En se plongeant dans la musique électronique lors de leurs deux albums parus le même jour, c'est-à-dire ce 29 septembre (« Snowflake Midnight », sous une forme matérielle, et le second, « The Strange Attractor », uniquement téléchargeable via leur site), on se demandait comment Mercury Rev allait transposer cette nouvelle orientation en ‘live’. La réponse en Belgique était donc attendue pour ce 24 novembre. A l’AB de Bruxelles. Et honnêtement, après avoir écouté ces deux opus, j’imaginais un spectacle réduit à des synthés, des boucles, boîtes à rythmes et autres gadgets électroniques. Le tout, bien sûr balayé, par la voix de Jonathan Donahue. En fait, hormis les parties vocales assurées Jonathan, c’est le reste de mes préjugés qu’il a fallu balayer…

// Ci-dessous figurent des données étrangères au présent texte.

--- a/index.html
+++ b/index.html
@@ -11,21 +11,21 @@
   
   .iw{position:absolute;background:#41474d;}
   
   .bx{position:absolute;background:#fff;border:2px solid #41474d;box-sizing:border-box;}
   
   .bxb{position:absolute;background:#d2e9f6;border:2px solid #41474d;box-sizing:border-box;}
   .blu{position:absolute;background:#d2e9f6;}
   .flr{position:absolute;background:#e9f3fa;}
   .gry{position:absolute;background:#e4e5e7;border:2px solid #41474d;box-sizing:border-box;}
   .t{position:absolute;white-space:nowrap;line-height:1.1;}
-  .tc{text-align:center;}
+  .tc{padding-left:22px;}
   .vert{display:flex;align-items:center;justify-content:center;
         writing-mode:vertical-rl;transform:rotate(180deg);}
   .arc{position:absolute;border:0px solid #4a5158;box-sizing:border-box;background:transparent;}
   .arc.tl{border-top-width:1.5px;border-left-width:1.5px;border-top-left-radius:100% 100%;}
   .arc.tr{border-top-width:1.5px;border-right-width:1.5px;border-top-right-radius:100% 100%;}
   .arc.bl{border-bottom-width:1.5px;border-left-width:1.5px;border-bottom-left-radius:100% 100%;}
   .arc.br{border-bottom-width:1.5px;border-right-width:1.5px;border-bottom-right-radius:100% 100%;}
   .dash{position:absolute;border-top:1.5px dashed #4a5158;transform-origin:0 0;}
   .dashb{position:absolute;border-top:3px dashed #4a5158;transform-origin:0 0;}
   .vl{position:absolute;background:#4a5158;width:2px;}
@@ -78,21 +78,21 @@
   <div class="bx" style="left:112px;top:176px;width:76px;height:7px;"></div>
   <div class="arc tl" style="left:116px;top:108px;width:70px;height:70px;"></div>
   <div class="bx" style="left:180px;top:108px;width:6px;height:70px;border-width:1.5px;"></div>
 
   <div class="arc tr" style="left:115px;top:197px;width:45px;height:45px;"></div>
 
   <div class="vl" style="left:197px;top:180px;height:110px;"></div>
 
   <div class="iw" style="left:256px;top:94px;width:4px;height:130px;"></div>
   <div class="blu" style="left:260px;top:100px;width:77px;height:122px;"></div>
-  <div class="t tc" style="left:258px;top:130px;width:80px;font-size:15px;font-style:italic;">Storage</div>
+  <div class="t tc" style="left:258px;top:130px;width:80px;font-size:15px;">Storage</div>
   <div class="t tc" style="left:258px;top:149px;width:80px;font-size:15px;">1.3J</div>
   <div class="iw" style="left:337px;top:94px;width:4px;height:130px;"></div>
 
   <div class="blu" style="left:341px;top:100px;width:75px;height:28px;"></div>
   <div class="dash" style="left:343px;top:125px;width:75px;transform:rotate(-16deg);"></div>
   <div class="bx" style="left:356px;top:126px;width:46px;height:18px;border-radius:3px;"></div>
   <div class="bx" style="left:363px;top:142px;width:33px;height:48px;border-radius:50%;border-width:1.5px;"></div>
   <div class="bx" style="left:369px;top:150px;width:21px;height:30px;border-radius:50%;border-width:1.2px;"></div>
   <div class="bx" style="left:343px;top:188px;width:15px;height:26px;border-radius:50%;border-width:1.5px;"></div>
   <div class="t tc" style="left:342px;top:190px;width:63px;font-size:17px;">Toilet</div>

Un zeste d’électro à la Terry Riley envahit l’espace sonore, et le supporting act monte sur les planches : Howling Bells. Un quartet impliquant une très jolie chanteuse. A la chevelure couleur de jais : Juanita Stein. Douée d’une très belle voix, pure, cristalline, évoquant tantôt Karen O des Yeah Yeah, Yeahs, tantôt Polley Harvey, tantôt Nina Persson des Cardigans. Egalement préposée à la guitare rythmique. Le line up est complété par un guitariste, un bassiste et un drummer. La formation est de nationalité australienne, mais s’est établie en Angleterre. Eponyme, leur premier elpee est paru en 2006. C’est même le producteur de Coldplay, Ken Nelson, qui l’avait mis en forme. Le prochain opus est prévu pour l’an prochain. Plutôt britock, mais dans l’esprit shoegazing, leur musique ne manque pas de charme, même si les mélodies sont plutôt mélancoliques, voire ténébreuses et inquiétantes. Plutôt doué, le soliste s’autorise l’un ou l’autre périple dans un psychédélisme rappelant Wedding Present ; et en fin de parcours, la chanteuse vient apporter sa contribution percussive sur un tom basse. Régulièrement, le bassiste et le guitariste enrichissent la solution sonore de claviers (ou de synthés, selon !) ; quant au tempo il est souvent susceptible de se convertir à la new wave. On a même droit à une compo hypnotique, réminiscente d’« I want you (she’s so heavy) » des Beatles (NDR : si, si, le dernier et long morceau de la première face d’« Abbey road »). En une petite demi-heure, le quartet a ainsi démontré un potentiel particulièrement ample, même si les enchaînements manquaient parfois de fluidité. Probablement les risques inhérents à une première partie. Signe qui ne trompe pas, quand même, le combo assure ce supporting act pour toute la tournée mondiale du Rev…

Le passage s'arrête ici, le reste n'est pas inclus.